In 2017 online catering marketplace Caterwings released the Best Food Destinations in the world. Of the top 10, three were in Spain: Barcelona, Madrid and San Sebastián.
San Sebastian is a city that is thoroughly in love with quality cuisine, from the humble little pintxo to three-star Michelin fare. It often tops best food destination lists and is possibly the ultimate foodie destination in Spain. Often dubbed “haute cuisine in miniature” pintxos are a delicious morsel of food that perfectly showcase local produce, from spicy guindilla peppers to fresh local seafood. For a treat, visit one of the city’s three restaurants to hold three Michelin stars. Local Basque favourites to try include salt cod, hearty stews, Idiazabal cheese and Txakoli wine.

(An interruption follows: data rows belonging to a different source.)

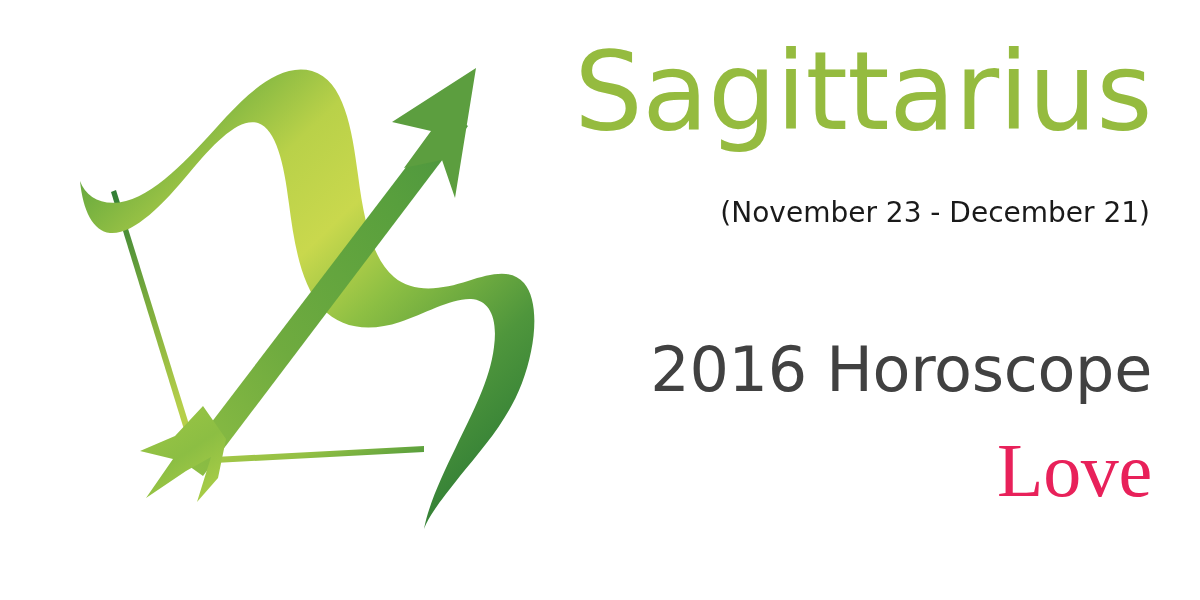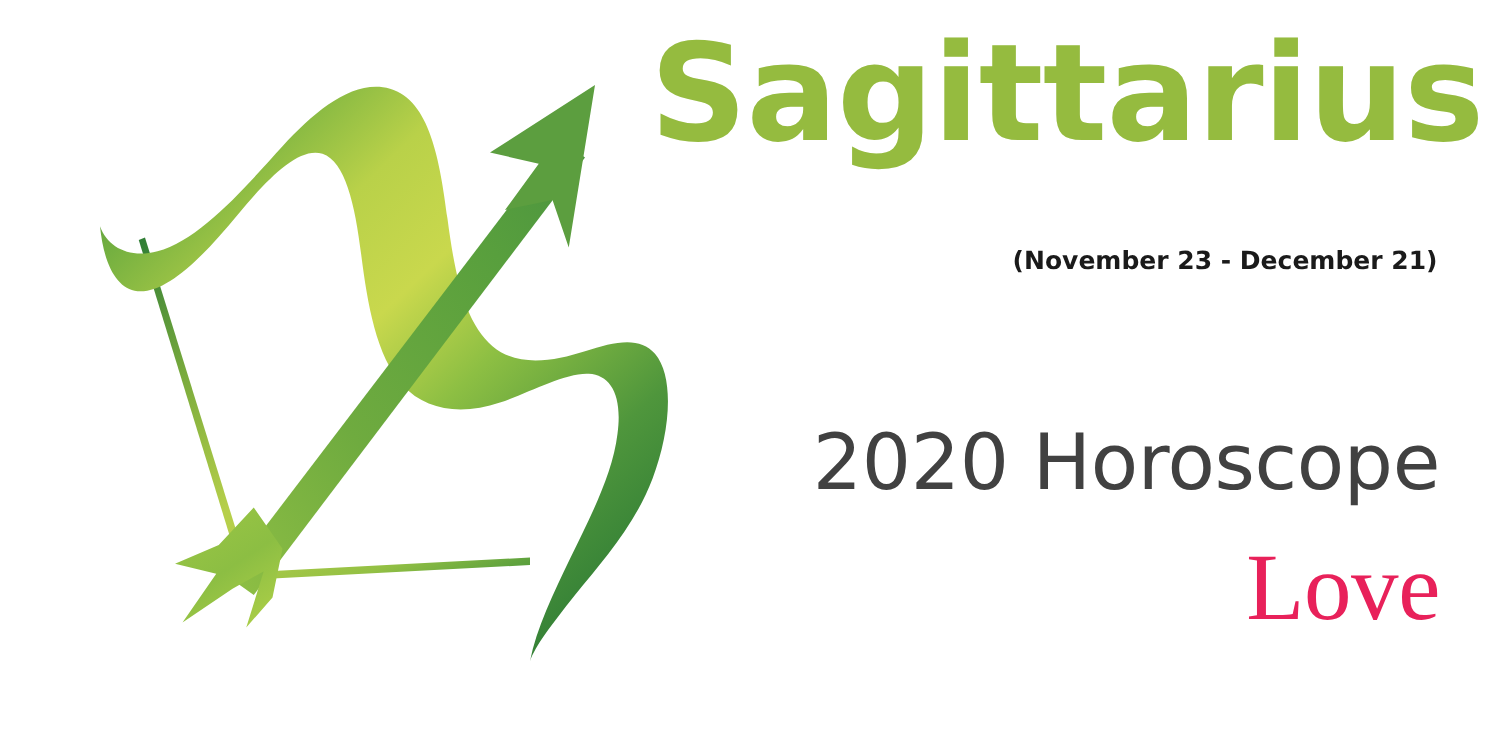--- a/index.html
+++ b/index.html
@@ -39,40 +39,40 @@
     left: 520px;
     top: 0px;
     width: 632px;
     height: 600px;
     text-align: right;
   }
 
   .sign-title {
     position: absolute;
     right: 0px;
-    top: 18px;
+    top: 34px;
     width: 100%;
     font-family: "DejaVu Sans", "Liberation Sans", sans-serif;
     font-size: 108px;
     line-height: 1.08;
-    font-weight: 700;
+    font-weight: 400;
     letter-spacing: -0.5px;
     color: #95bb3f;
     white-space: nowrap;
   }
 
   .sign-dates {
     position: absolute;
     right: 2px;
     top: 196px;
     width: 100%;
     font-family: "DejaVu Sans", "Liberation Sans", sans-serif;
-    font-size: 20px;
+    font-size: 28px;
     line-height: 1.2;
-    font-weight: 700;
+    font-weight: 400;
     color: #1a1a1a;
     white-space: nowrap;
   }
 
   .horoscope-year {
     position: absolute;
     right: 0px;
     top: 335px;
     width: 100%;
     font-family: "DejaVu Sans", "Liberation Sans", sans-serif;
@@ -223,19 +223,19 @@
       </g>
     </svg>
   </div>
 
   <div id="text-block">
 
     <div class="sign-title">Sagittarius</div>
 
     <div class="sign-dates">(November 23 - December 21)</div>
 
-    <div class="horoscope-year">2020 Horoscope</div>
+    <div class="horoscope-year">2016 Horoscope</div>
 
     <div class="horoscope-topic">Love</div>
 
   </div>
 
 </div>
 
 </body></html>

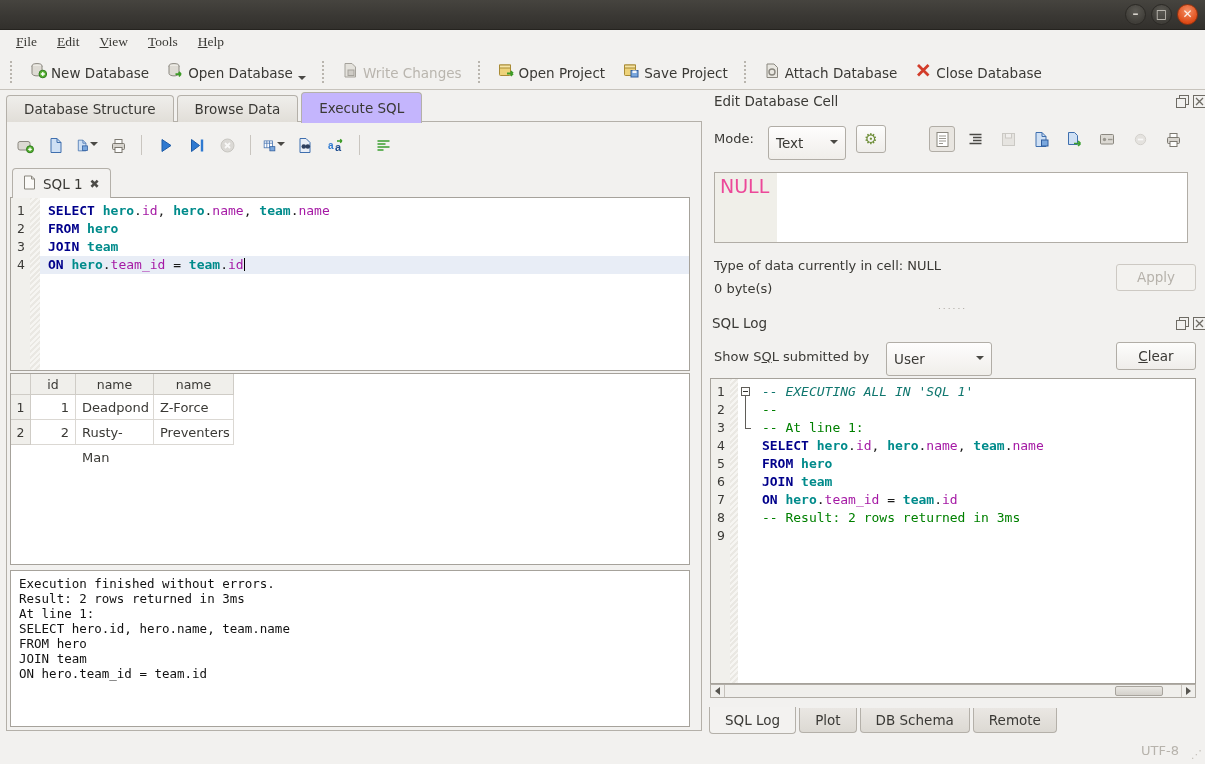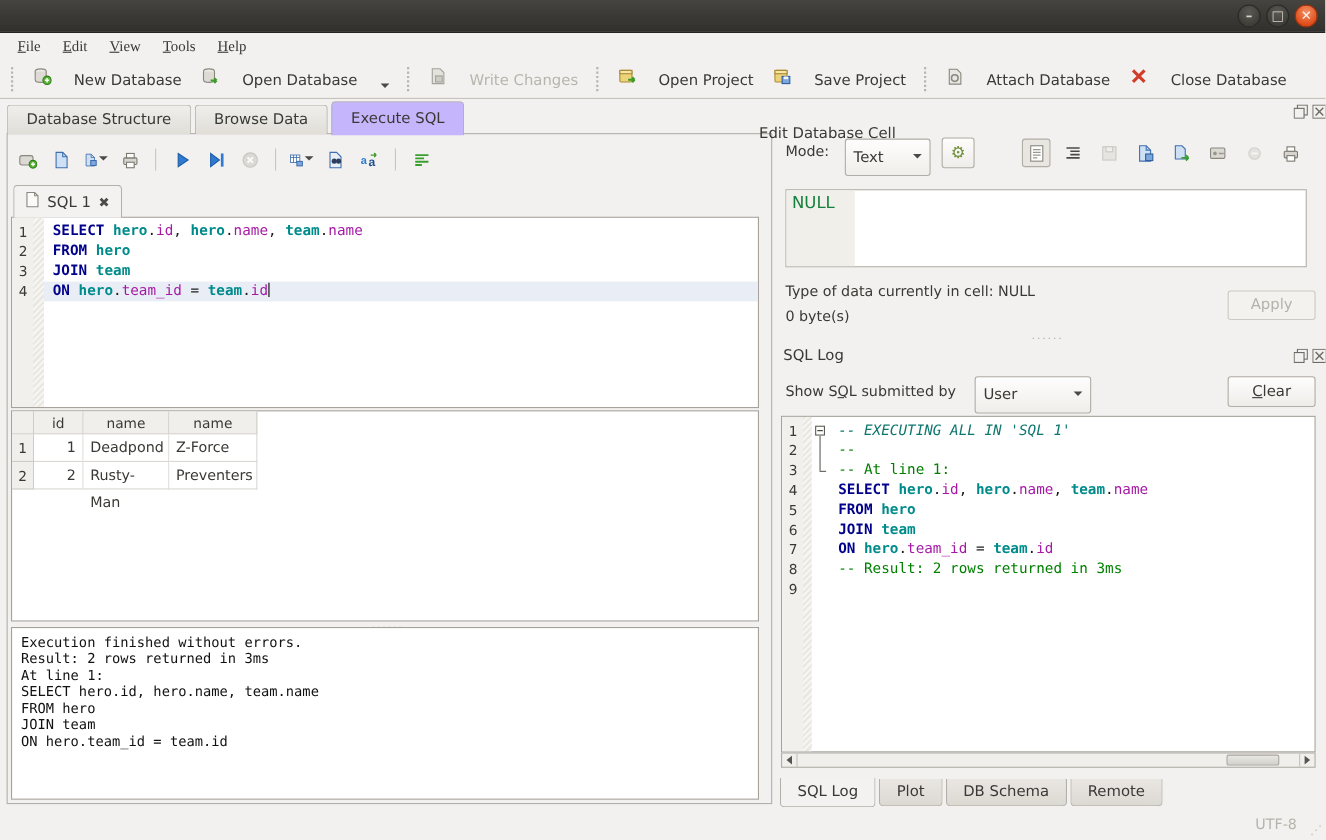--- a/index.html
+++ b/index.html
@@ -20,21 +20,21 @@
     border-color:#96330f; color:#fdf3ed; font-weight:bold; }
 
   
   .menubar { height:24px; display:flex; align-items:center; padding-left:6px; background:#f2f1ef;font-family:Liberation Serif, serif; }
   .menu-item { padding:2px 10px; font-size:13.5px; }
 
   
   .toolbar { height:36px; display:flex; align-items:center; background:#f2f1ef;
     border-bottom:1px solid #c7c3bc; padding-left:3px; }
   .tb-sep { width:4px; height:22px; border-left:2px dotted #b9b5ae; margin:0 7px; }
-  .tb-btn { display:flex; align-items:flex-end; gap:20px; padding:4px 9px; }
+  .tb-btn { display:flex; align-items:flex-end; gap:4px; padding:4px 9px; }
   .tb-btn .lbl { font-size:13.5px; line-height:17px; }
   .tb-btn.disabled .lbl { color:#b9b5ae; }
   .caret { width:0; height:0; border-left:4px solid transparent; border-right:4px solid transparent;
     border-top:4px solid #4a4945; margin-left:1px; margin-bottom:2px; }
 
   
   .maintabs { left:6px; top:92px; display:flex; z-index:4; }
   .tab { height:27px; margin-top:3px; line-height:26px; padding:0 17px; margin-right:3px;
     background:linear-gradient(#efeeeb,#e1ded8); border:1px solid #b4b0a9; border-bottom:none;
     border-radius:4px 4px 0 0; font-size:13.5px; }
@@ -105,21 +105,21 @@
   .btn { border:1px solid #b1ada6; border-radius:3px; background:linear-gradient(#fdfdfc,#efedea);
     text-align:center; font-size:13.5px; }
   .btn.disabled { color:#b6b2ab; background:#f3f2ef; border-color:#cdc9c3; }
 
   .cicon { width:26px; height:26px; display:flex; align-items:center; justify-content:center; border-radius:3px; }
   .cicon.active { border:1px solid #b1ada6; background:#e9e6e1; }
   .cicon.disabled { opacity:.5; }
 
   .celledit { left:714px; top:172px; width:474px; height:71px; background:#fff; border:1px solid #b1ada6; }
   .nullgutter { position:absolute; left:0; top:0; width:62px; height:100%; background:#f0efe9; }
-  .nulltext { position:absolute; left:5px; top:2px; font-size:15px; color:#15803d;text-align:center; }
+  .nulltext { position:absolute; left:5px; top:2px; font-size:19px; color:#ec4899;text-align:center; }
 
   
   .hscroll { left:710px; top:684px; width:486px; height:14px; border:1px solid #b1ada6;
     background:#f0efec; }
   .sarrow { position:absolute; top:0; width:14px; height:12px; border-left:1px solid #c5c1bb;
     border-right:1px solid #c5c1bb; display:flex; align-items:center; justify-content:center; }
   .tri-l { width:0; height:0; border-top:4px solid transparent; border-bottom:4px solid transparent;
     border-right:5px solid #56544f; }
   .tri-r { width:0; height:0; border-top:4px solid transparent; border-bottom:4px solid transparent;
     border-left:5px solid #56544f; }
@@ -351,21 +351,21 @@
 <div class="abs execlog">
   <pre>Execution finished without errors.
 Result: 2 rows returned in 3ms
 At line 1:
 SELECT hero.id, hero.name, team.name
 FROM hero
 JOIN team
 ON hero.team_id = team.id</pre>
 </div>
 
-<div class="abs dock-title" style="left:690px;top:93px;margin-top:20px;">Edit Database Cell</div>
+<div class="abs dock-title" style="left:714px;top:93px;">Edit Database Cell</div>
 <div class="abs dockicons" style="left:1175px;top:94px;">
   <span class="dicon">
     <svg width="13" height="13" viewBox="0 0 13 13">
         <rect x="3.5" y="0.5" width="9" height="9" fill="none" stroke="#6e6b64"></rect>
         <rect x="0.5" y="3.5" width="9" height="9" fill="#f2f1ef" stroke="#6e6b64"></rect>
       </svg>
   </span>
   <span class="dicon">
     <svg width="13" height="13" viewBox="0 0 13 13">
         <rect x="0.5" y="0.5" width="12" height="12" fill="none" stroke="#6e6b64"></rect>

The dramatic, wind and rain-swept north-west coast of Spain produces some of the country’s finest seafood and one of its weirdest – and most expensive – delicacies: percebes, or goose barnacles. These ugly-looking things cling to the side of the sea-battered cliffs, meaning collecting them is a difficult – and sometimes perilous – job. It’s no coincidence that Galician cuisine can be found throughout Spain, the combination of quality local dishes like Galician-style octopus, served with paprika, or juicy padrón peppers, washed down with a glass of crisp Albariño wine, is a major crowd pleaser.
From local bodegas serving cheese, ham and wine straight from the barrel to the very best Michelin star restaurants, Barcelona really has it all. Don’t miss its markets, where you can pick up fresh local produce and pull up a stool at a tapas bar stall for some freshly made treats. The city is also a haven for chocoholics; its many chocolate shops and granjas (dairy shops) are a must-visit for anyone with a sweet tooth. Barcelona is a great place to explore Catalan cuisine; in February and March don’t miss calçots, a kind of green onion served with romesco sauce, while summer means kicking back at one of the city’s beachside restaurants and digging into some quality seafood.
Madrid has the advantage, as Spain’s capital, of being home to cuisine from all around Spain, so if you’re eager to eat your way around the Iberian Peninsula while visiting just one city, make it the Spanish capital. Local classics – if you’re feeling adventurous – include callos (tripe) or caracoles a la Madrileña (Madrid-style snails). Neighbourhood markets like Mercado Antón Martín have excellent local produce and are a good place to stock up for a picnic in Retiro Park. Madrid is also home to some great international cuisine – it’s the only place in Europe home to a Michelin-starred Mexican restaurant and has great variety of South American offerings. Weirdly for a city 300km (186 miles) from the nearest coast, Madrid is one of the best places for fish and seafood in Spain and home to the world’s biggest fish market after Tokyo.
Girona, north-east Spain is home to El Celler de Can Roca, a three-star Michelin restaurant that was ranked as the best restaurant in the world in 2013 and 2015 by Restaurant magazine. The restaurant was opened in 1986 by the Roca brothers, Joan, Josep and Jordi, and serves traditional Catalan cuisine with a creative twist and avant-garde presentation. When you’ve had your fill of Michelin star food, head into the city’s tapas restaurants, where you can try specialities such as pollastre amb escamarlans (a delicious stew of chicken, shellfish and chocolate – yes, chocolate), sweet botifarra sausage and cream-filled pastries called xuixos.
The birthplace of paella should be on any foodie’s radar if only to try Spain’s most famous dish in the place it was actually created. A typical Valencian paella includes green and white beans, meat (chicken and/or rabbit), snails and saffron, which gives the rice a golden colour. Other varieties, including seafood, meat and vegetable, are also available widely throughout the city. Don’t miss a visit to the city’s Mercado Central to pick up some great local ingredients and sample the city’s drink, Agua de Valencia, a potent mixture of cava, orange juice, vodka and gin.
Granada was ruled by the Moors until 1492, giving the city a rich and multicultural food tradition that continues to this day. The narrow streets of the Albayzin are home to tea houses where you can have spiced tagines, sweet green tea and typical Arab sweets, while many of the city’s tapas dishes have a Moorish influence.
Granada is also famous for its free tapas; buy a drink and you’ll receive a plate of something delicious for free. Don’t miss trying the local cured ham, Jamón de Trevelez, as well as fried fish and migas, a breadcrumb dish topped with a fried egg and local sausages.